Revision tracking records:
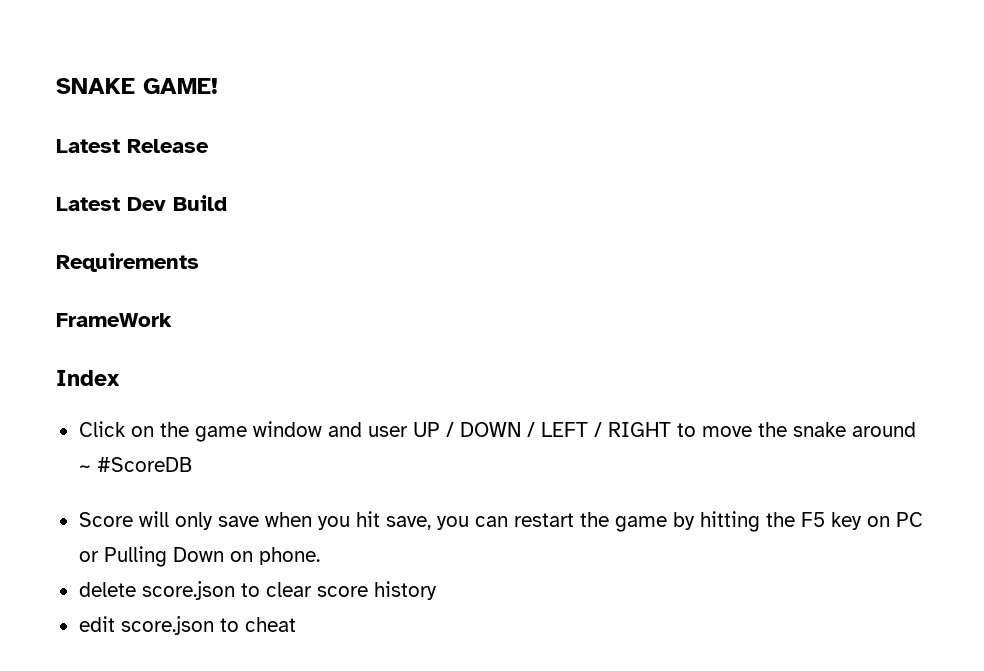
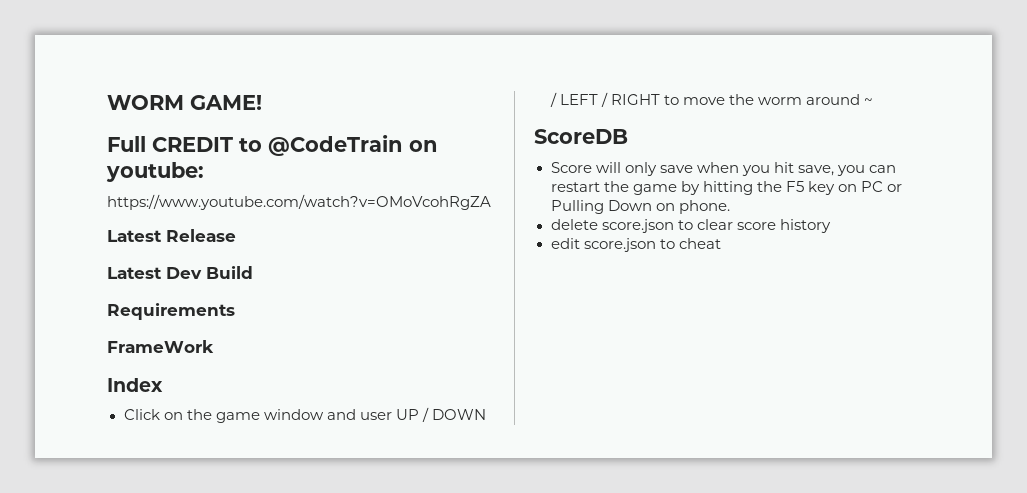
- SNAKE GAME!
+ WORM GAME!
+ Full CREDIT to @CodeTrain on youtube:
+ https://www.youtube.com/watch?v=OMoVcohRgZA
- Click on the game window and user UP / DOWN / LEFT / RIGHT to move the snake around ~ #ScoreDB
+ Click on the game window and user UP / DOWN / LEFT / RIGHT to move the worm around ~
+ ScoreDB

▶ **What is needed**
Please go through the data above and copy each line containing the word "youtube".

▶ **Output for this task**
+ Full CREDIT to @CodeTrain on youtube:
+ https://www.youtube.com/watch?v=OMoVcohRgZA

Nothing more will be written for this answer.